> _The task_
Leave the pictures aside. Retype exactly the lines from the top of the data below through the one holding "moved [47,314,111,348] ->".

--- START ---

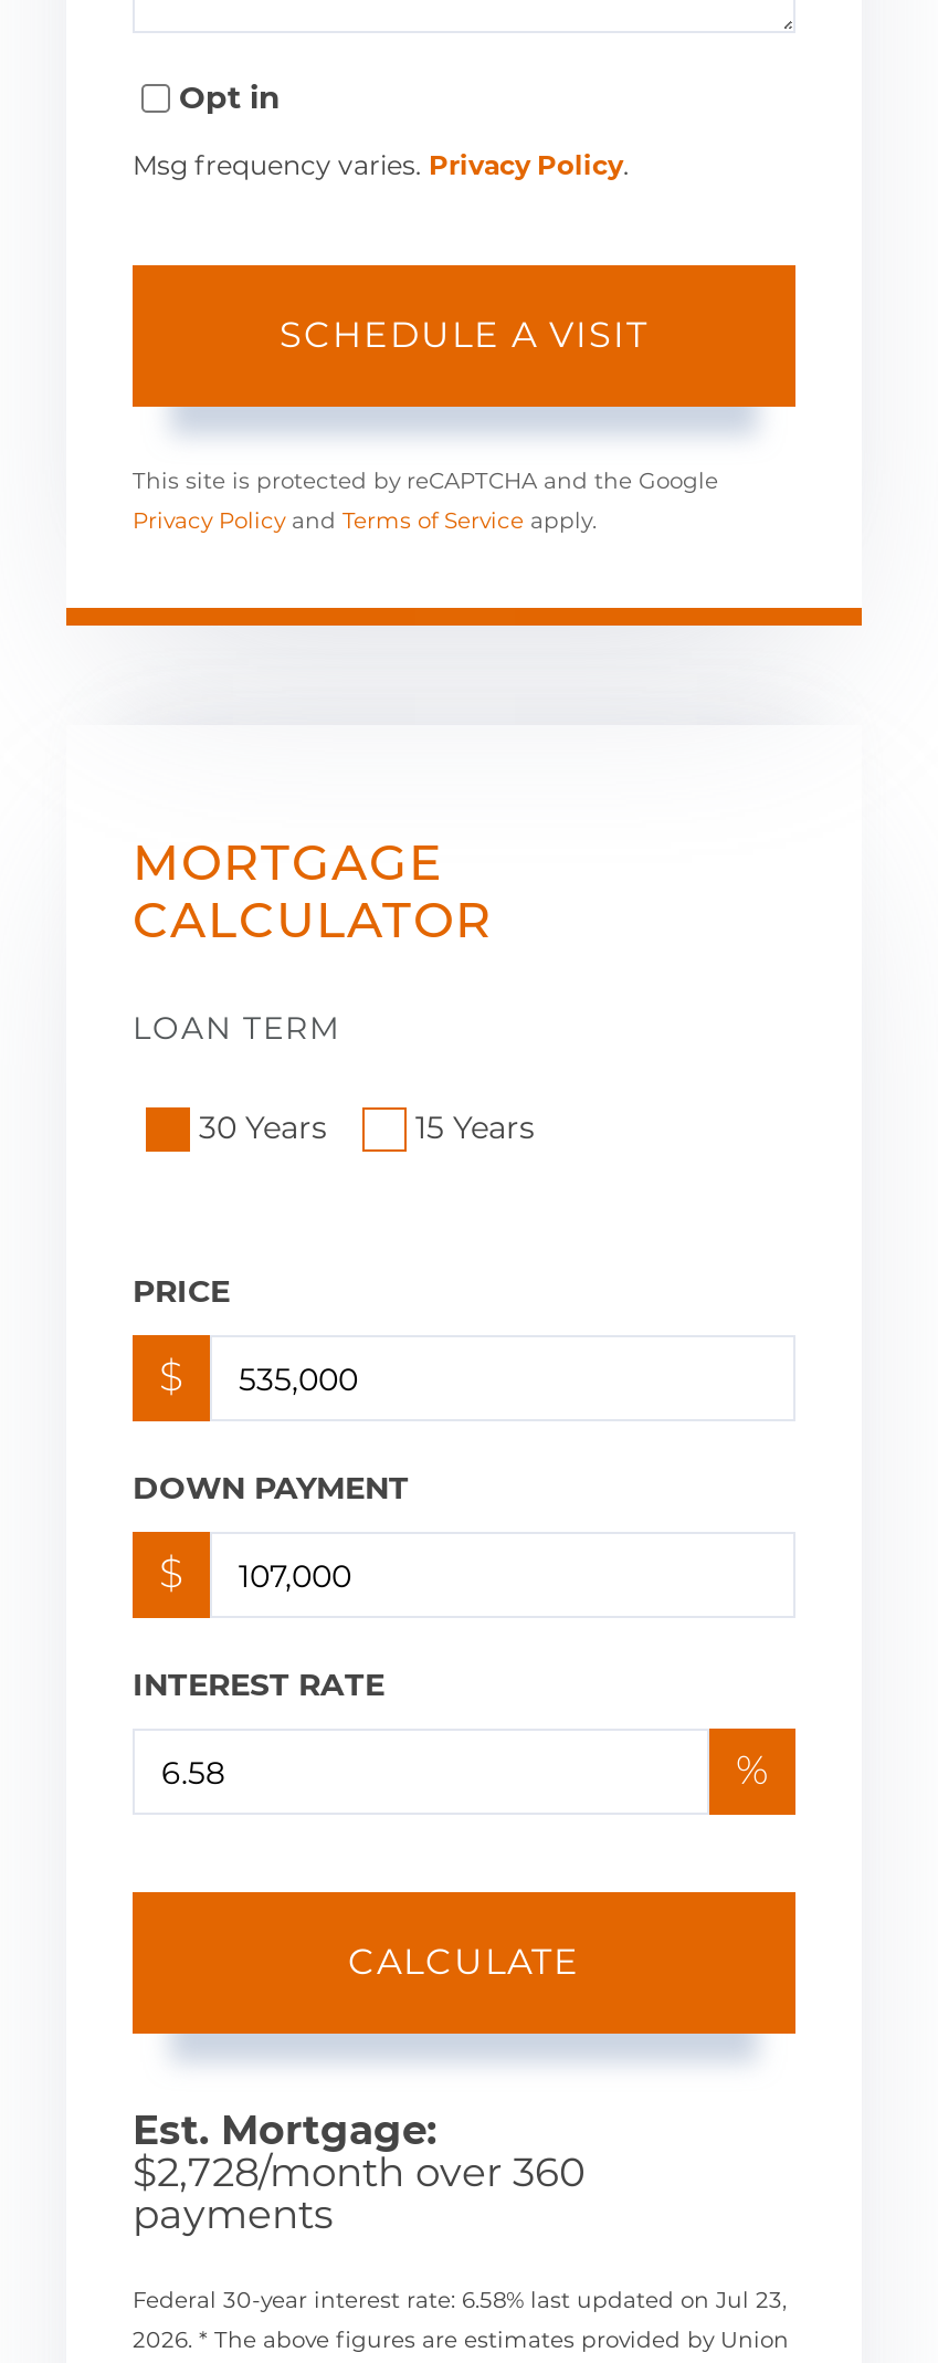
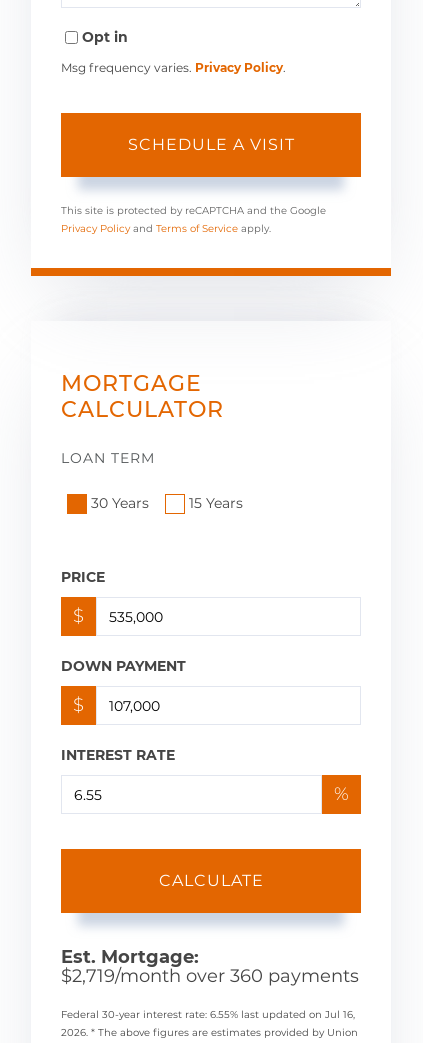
[133,2149,586,2240] $2,728/month over 360 | payments -> [61,965,359,987] $2,719/month over 360 payments
[133,2286,787,2315] Federal 30-year interest rate: 6.58% last updated on Jul 23, -> [61,1008,355,1021] Federal 30-year interest rate: 6.55% last updated on Jul 16,

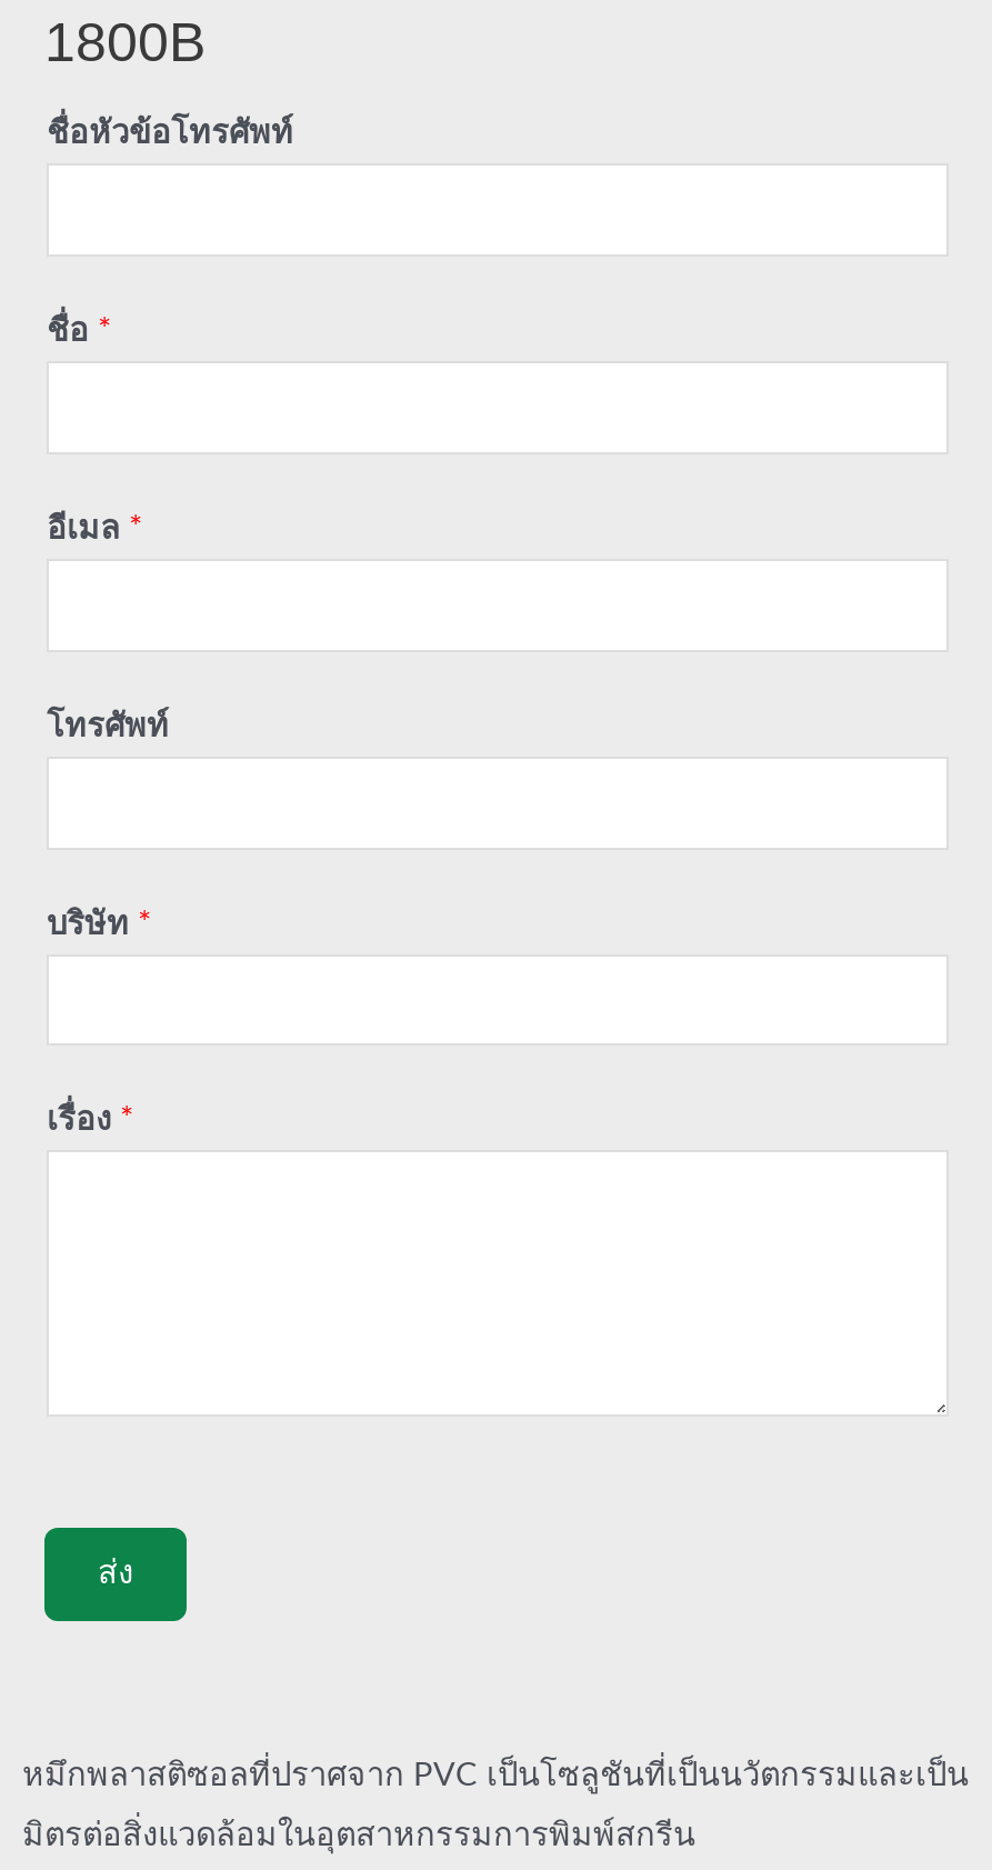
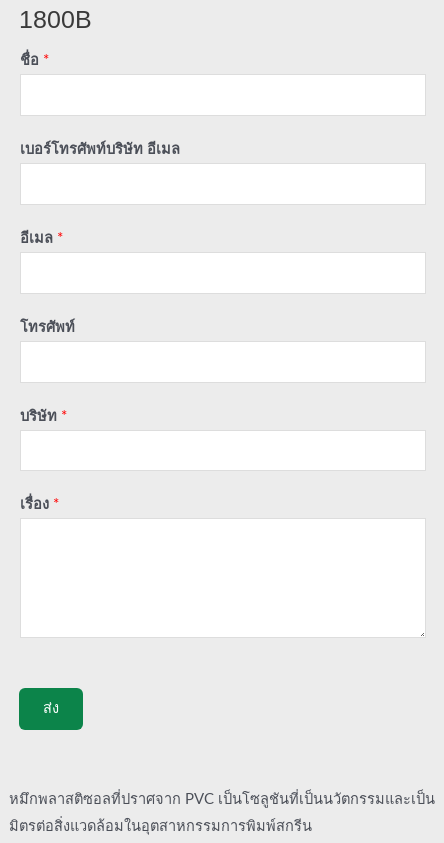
[47,117,293,150] ชื่อหัวข้อโทรศัพท์ -> none
moved [47,314,111,348] -> [20,53,49,68]: ชื่อ*
none -> [20,142,180,157] เบอร์โทรศัพท์บริษัท อีเมล

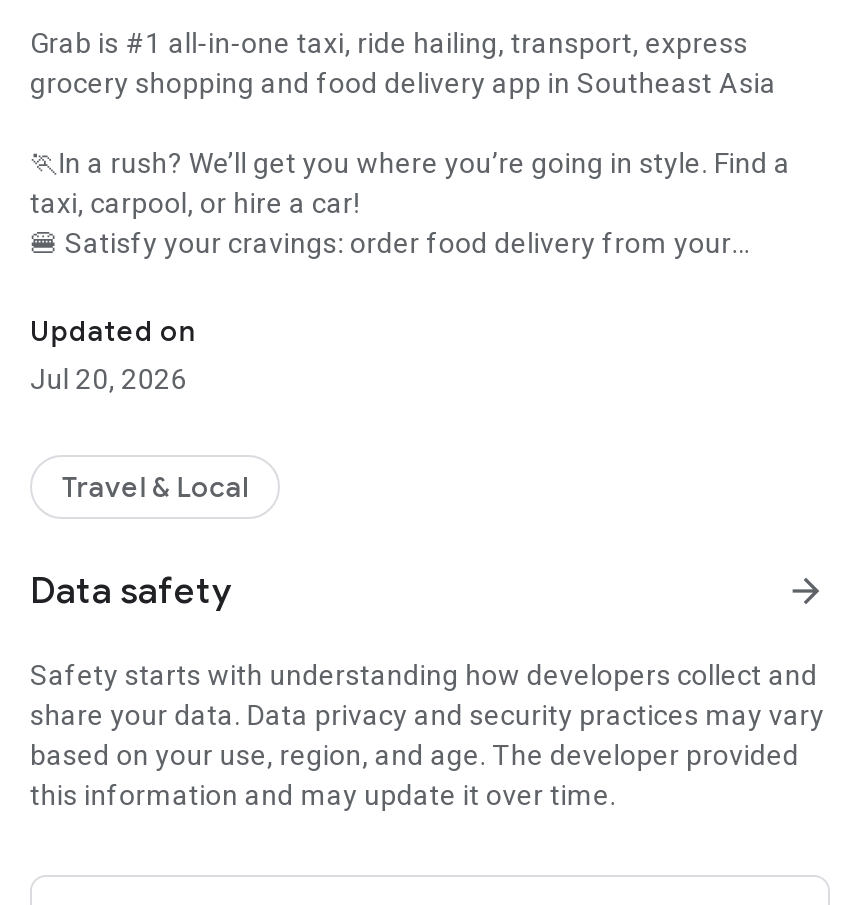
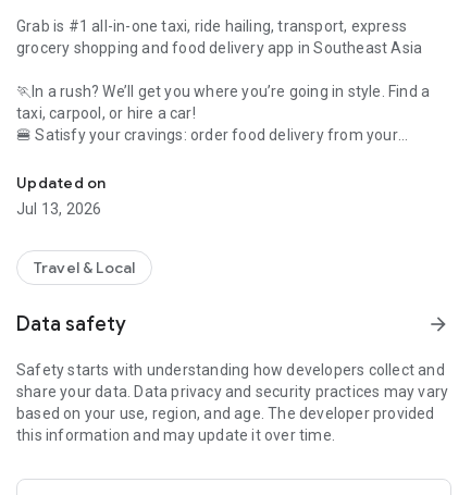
[30,363,187,395] Jul 20, 2026 -> [16,200,102,218] Jul 13, 2026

--- END ---

> _Solution for this problem_
[133,2149,586,2240] $2,728/month over 360 | payments -> [61,965,359,987] $2,719/month over 360 payments
[133,2286,787,2315] Federal 30-year interest rate: 6.58% last updated on Jul 23, -> [61,1008,355,1021] Federal 30-year interest rate: 6.55% last updated on Jul 16,

[47,117,293,150] ชื่อหัวข้อโทรศัพท์ -> none
moved [47,314,111,348] -> [20,53,49,68]: ชื่อ*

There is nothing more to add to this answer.